US Gun Homicide Rate Higher Than Other Developed Countries

Ma'ayan Rosenzweig/ABC News

The faces of those 20 first graders massacred at Sandy Hook Elementary School, their devoted teachers and the gunman's mother have made the issue of gun control the subject of an impassioned national conversation, leaving many asking why there are so many mass shootings in the United States.

There are an estimated 88.8 civilian guns per 100 people in the United States, according to the Small Arms Survey, a number unparalleled to the rest of the world. With the right to bear arms written into the Constitution of the United States and the fabric of American culture, it's no surprise that this number is higher than it is in other G-8 countries for which there is data.

But the United States also has a much higher rate of homicides by gun - 3.2 homicides by firearm per 100,000 people, according to the United Nations Office on Drugs and Crime Homicide Statistics.

Even Italy, the G-8 member with the second highest rate of homicides by firearm, comes in far behind the United States. According to United Nations data, a person is 4.5 times more likely to die from gun violence in the United States than Italy.

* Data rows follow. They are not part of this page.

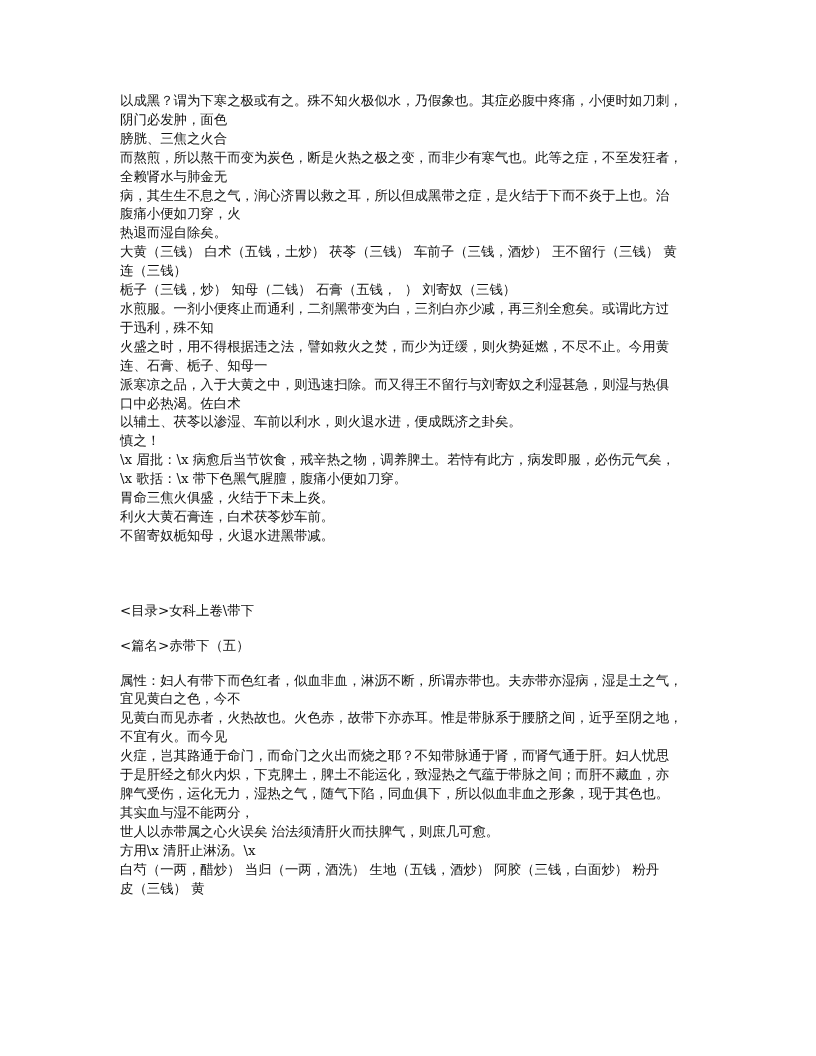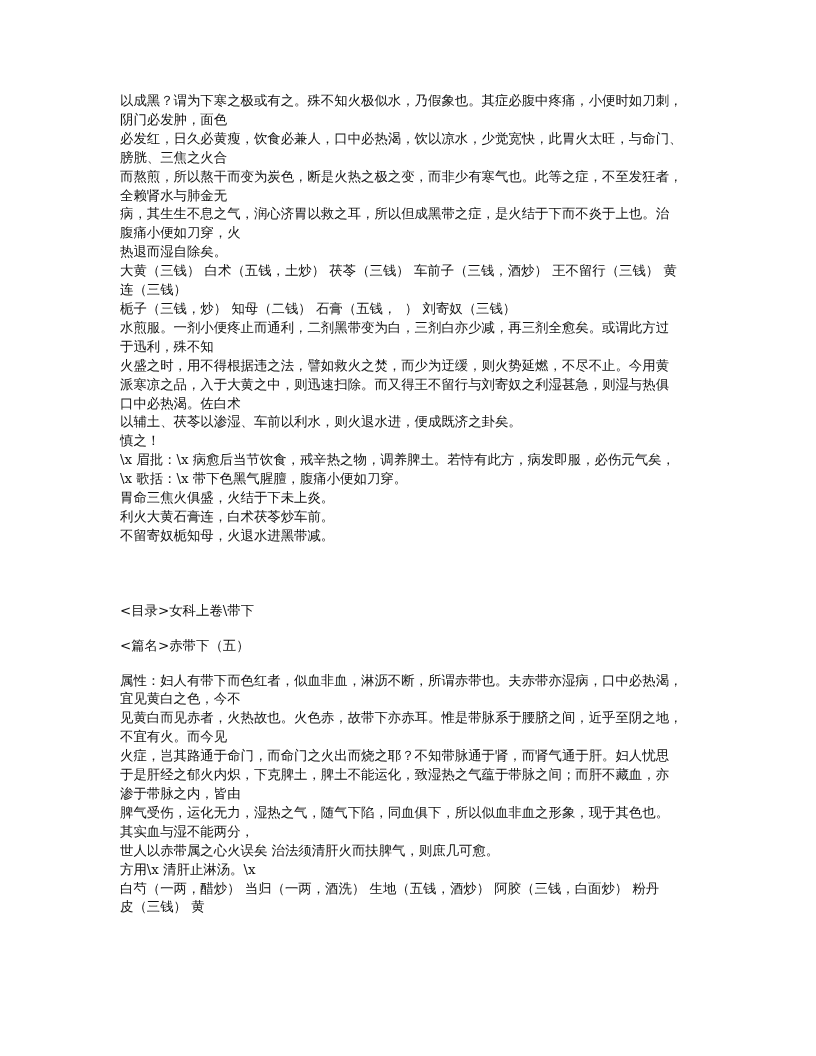"必发红，日久必黄瘦，饮食必兼人，口中必热渴，饮以凉水，少觉宽快，此胃火太旺，与命" p.line { html: <p>必发红，日久必黄瘦，饮食必兼人，口中必热渴，饮以凉水，少觉宽快，此胃火太旺，与命门、</p> -> none }
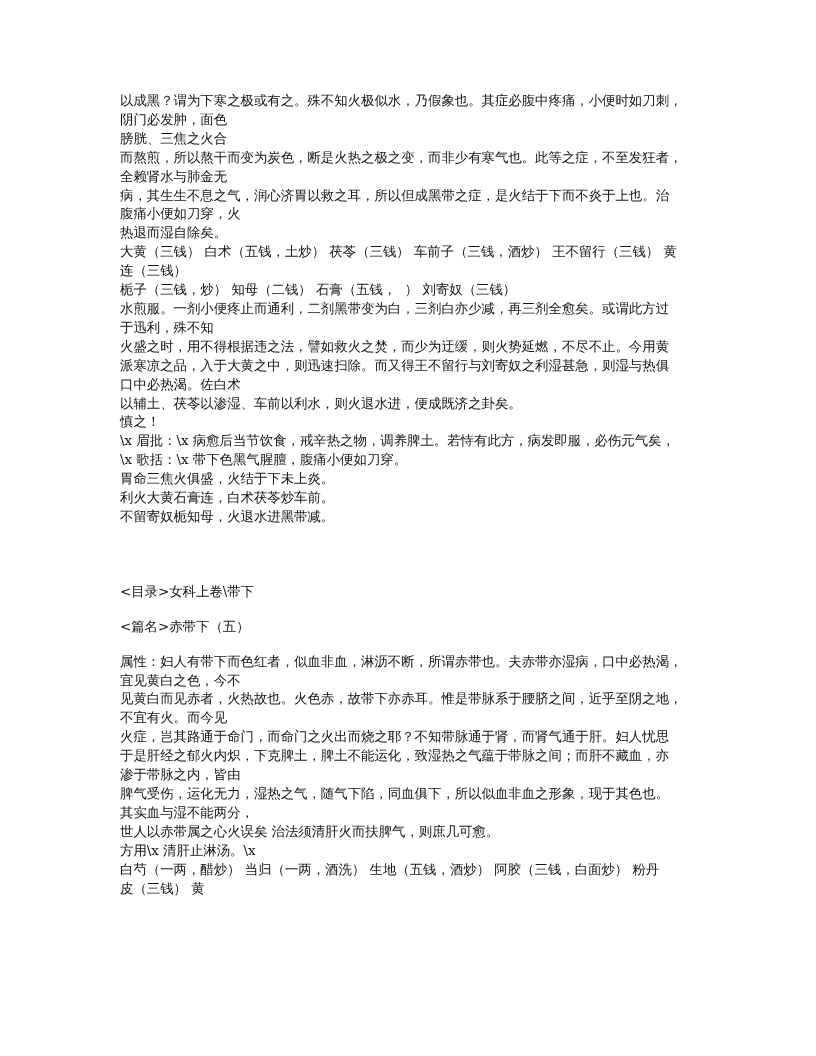"连、石膏、栀子、知母一" p.line { html: none -> <p>连、石膏、栀子、知母一</p> }
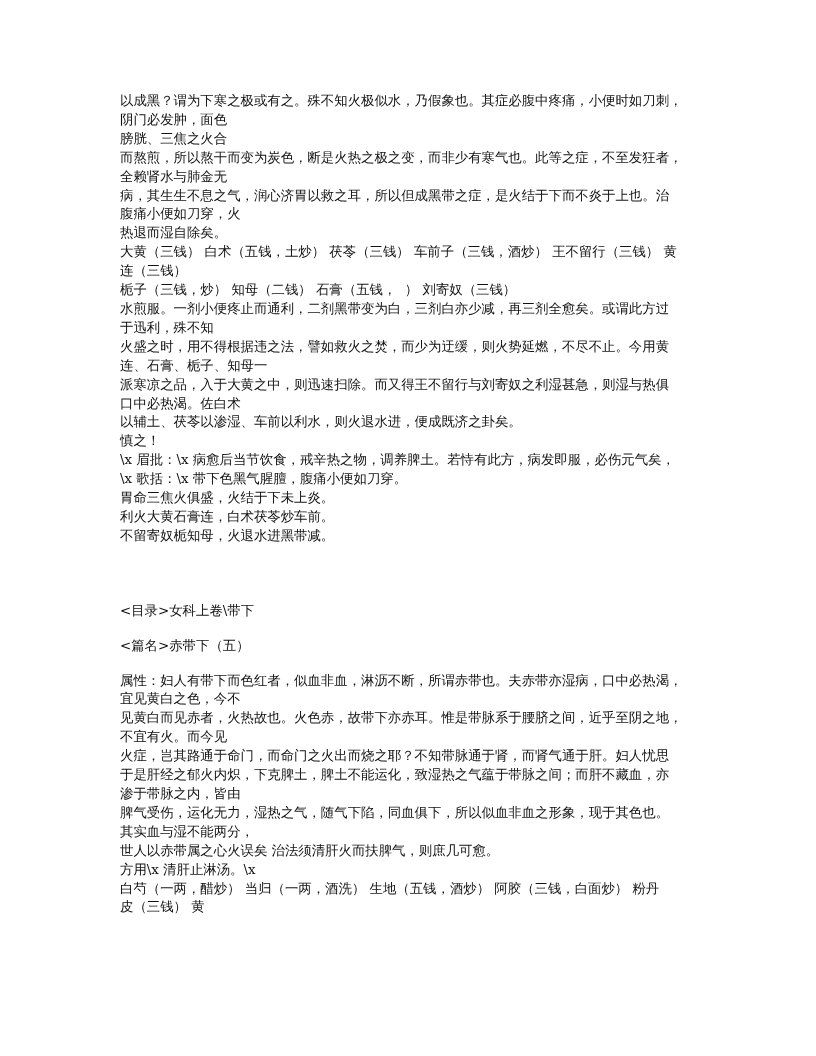"属性：妇人有带下而色红者，似血非血，淋沥不断，所谓赤带也。夫赤带亦湿病，口中必热" p.line { text: 口中必热渴 -> 湿是土之气 }
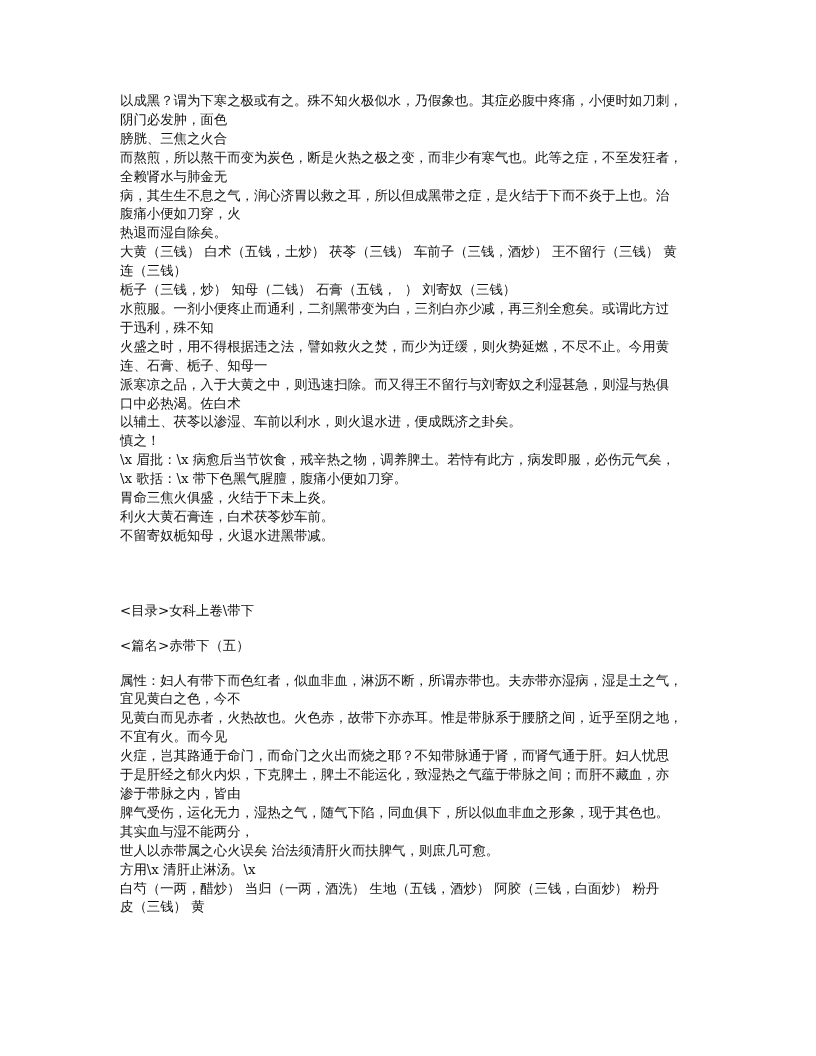"渗于带脉之内，皆由" p.line { html: <p>渗于带脉之内，皆由</p> -> none }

In France and the United Kingdom, the homicide by firearm rate is 0.1 per 100,000 people. That's one in a million.

The rash of mass shootings, sad occurrences that have become all too common in the United States, have left the country "with some hard questions," President Barack Obama told the grieving Newtown, Conn., community Sunday evening.

"We can't tolerate this anymore," he told mourners. "These tragedies must end. And to end them we must change."